African higher educational institutions urged to support peacebuilding efforts

By Iddi Yire, GNA   

Accra, Nov. 16, GNA – The Association of
African Universities (AAU) has called on higher educational institutions to
support peacebuilding efforts on the Continent.

Professor Etienne Ehouan Ehile, the
Secretary General of the AAU, said there had been growing concerns about the
peace and security situation of Africa, which had led to several policy

This included putting in place structures
for mediation and conflict resolution, mechanisms for the management of
diversity, strengthening governance and democratic principles, and sensitising
the populace on the need to have respect for the rule of law.

He said the key to uprooting the causes of
conflict and insecurity was an informed and enlightened citizenry, which could
be achieved through quality education.

Prof. Ehile said this at the 2019 AAU Week
Celebration in Accra.

On the theme: “Towards A Peaceful and Secure
Africa through Quality Higher Education,” the event highlighted cross-cutting
issues concerning relevance of higher education towards peace building.

It also touched on the need to strengthen
research institutions to come out with policies and practical solutions to
peace and security concerns in Africa.

Prof Ehile noted that current educational
systems had not been able to adequately enlighten the citizenry to uphold peace
and security.          

He said it was against this backdrop that
AAU chose to dedicate this year’s week-long celebration to exploring how
quality higher education could be leveraged to deliver peace and security on
the Continent.

He reiterated AAU’s commitment to continue
to work around the clock with the right stakeholders to achieve a peaceful and
secured Africa, through quality education.

Prof.
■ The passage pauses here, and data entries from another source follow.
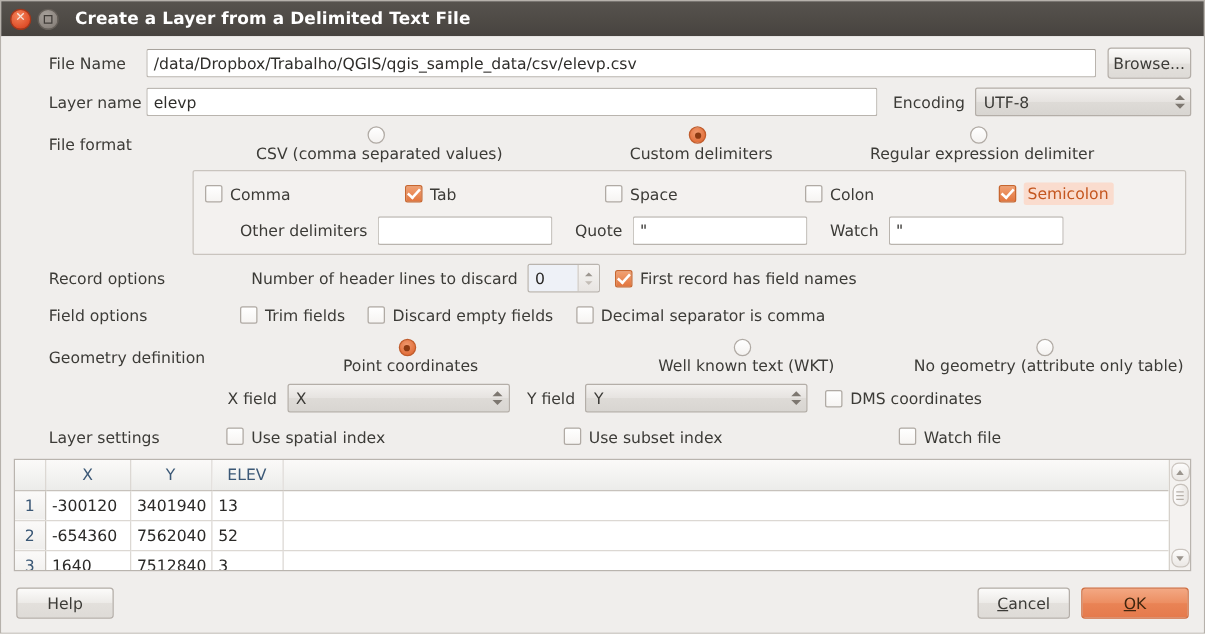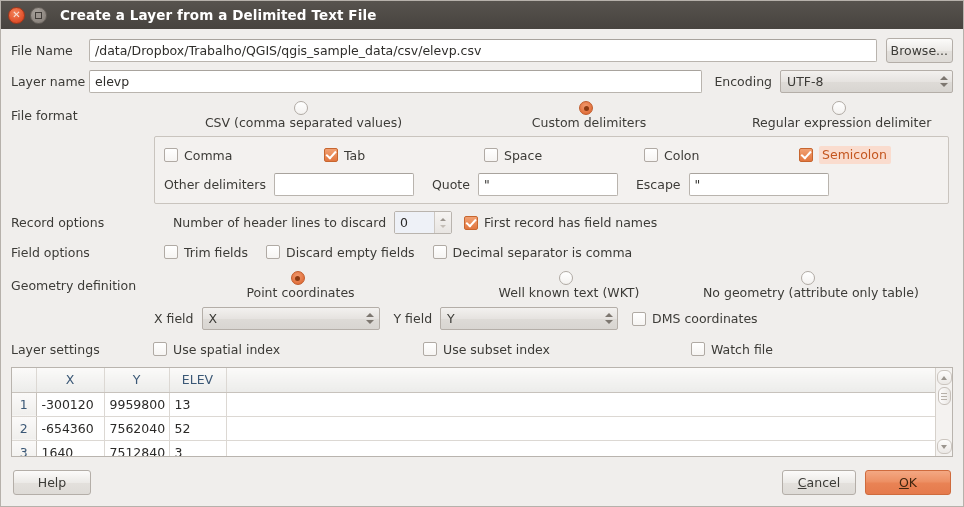"File Name" .lbl { margin-left: none -> 28px }
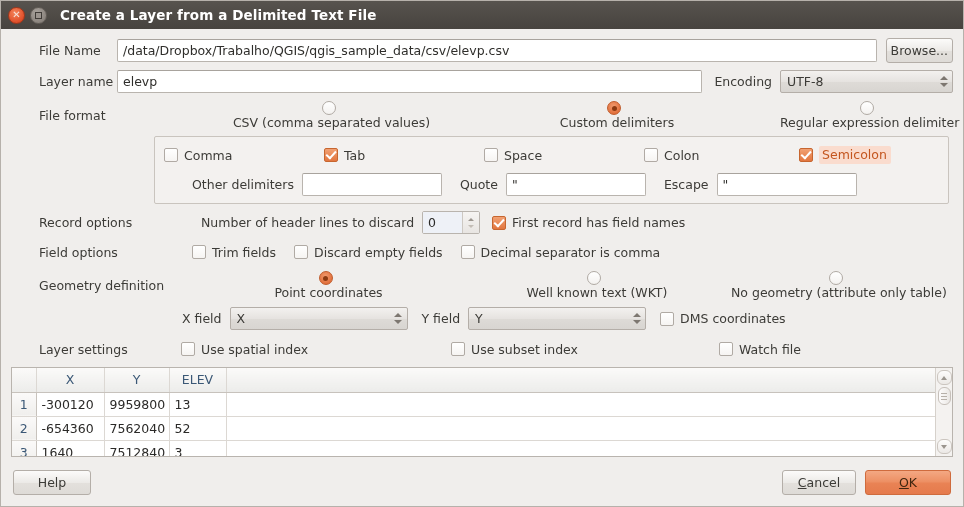"File format" div.row { gap: 28px -> none }
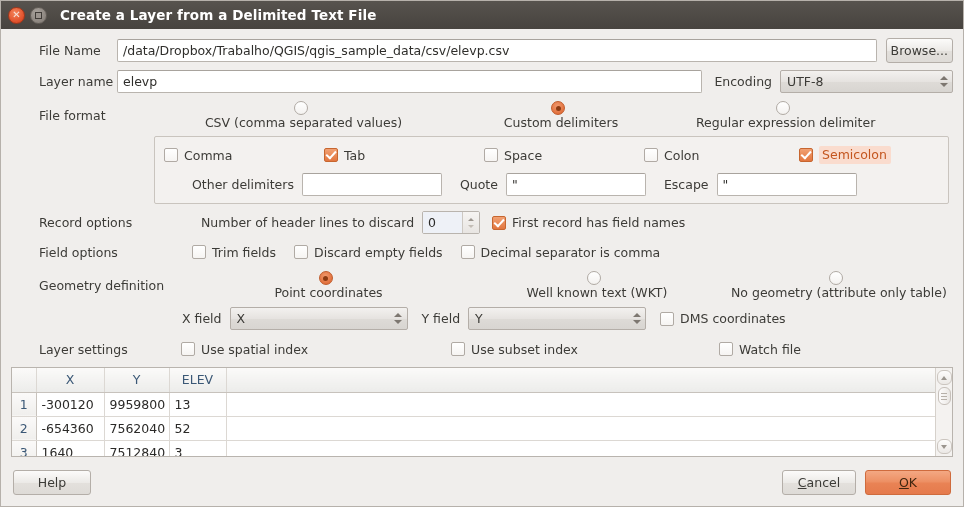"Escape" div.lbl { text: Escape -> Watch }
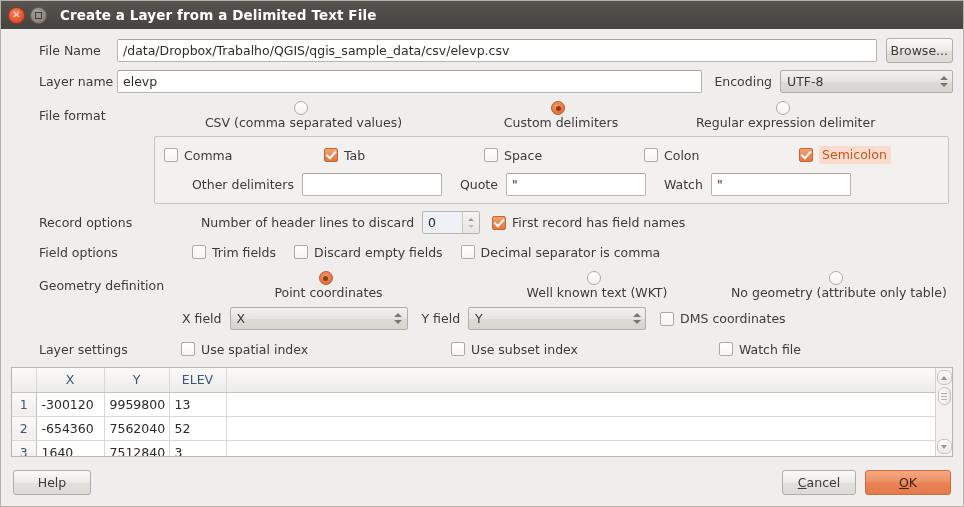"9959800" td { text: 9959800 -> 3401940 }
Kwaku Osei-Hwedie, the Dean of the
Faculty of Academic Affairs and Research at the Kofi Annan International
Peacekeeping Training Centre (KAIPTC), said the essence of democracy in Africa
was the ability to manage the diverse cultural, ethnic, religious and
socio-economic backgrounds.

When done positively and properly, that would
enhance peace and security, he said, adding that; “it is to this enterprise
that African universities must contribute in a comprehensive manner.”

In a panel discussion, Dr Patrick Osei
Kufuor, Head of Department, Peace and Development Studies, University of Cape
Coast, said students must be able to impact society with the training they
received, ensure peace and live peacefully with others.

He said peace and conflict studies were
often limited to the Social Sciences, whereas those in the Sciences and
Business were left out.

Dr Kufuor underscored the need to make the
course an interdisciplinary one in which all students would be introduced to
concepts of peace building.

Dr Afua Boatemaa Yakohene, Research Fellow,
Legon Centre for International Affairs and Diplomacy, said more research must
be done on peace and conflicts to inform policy while ensuring that those
researches were publicised to benefit society.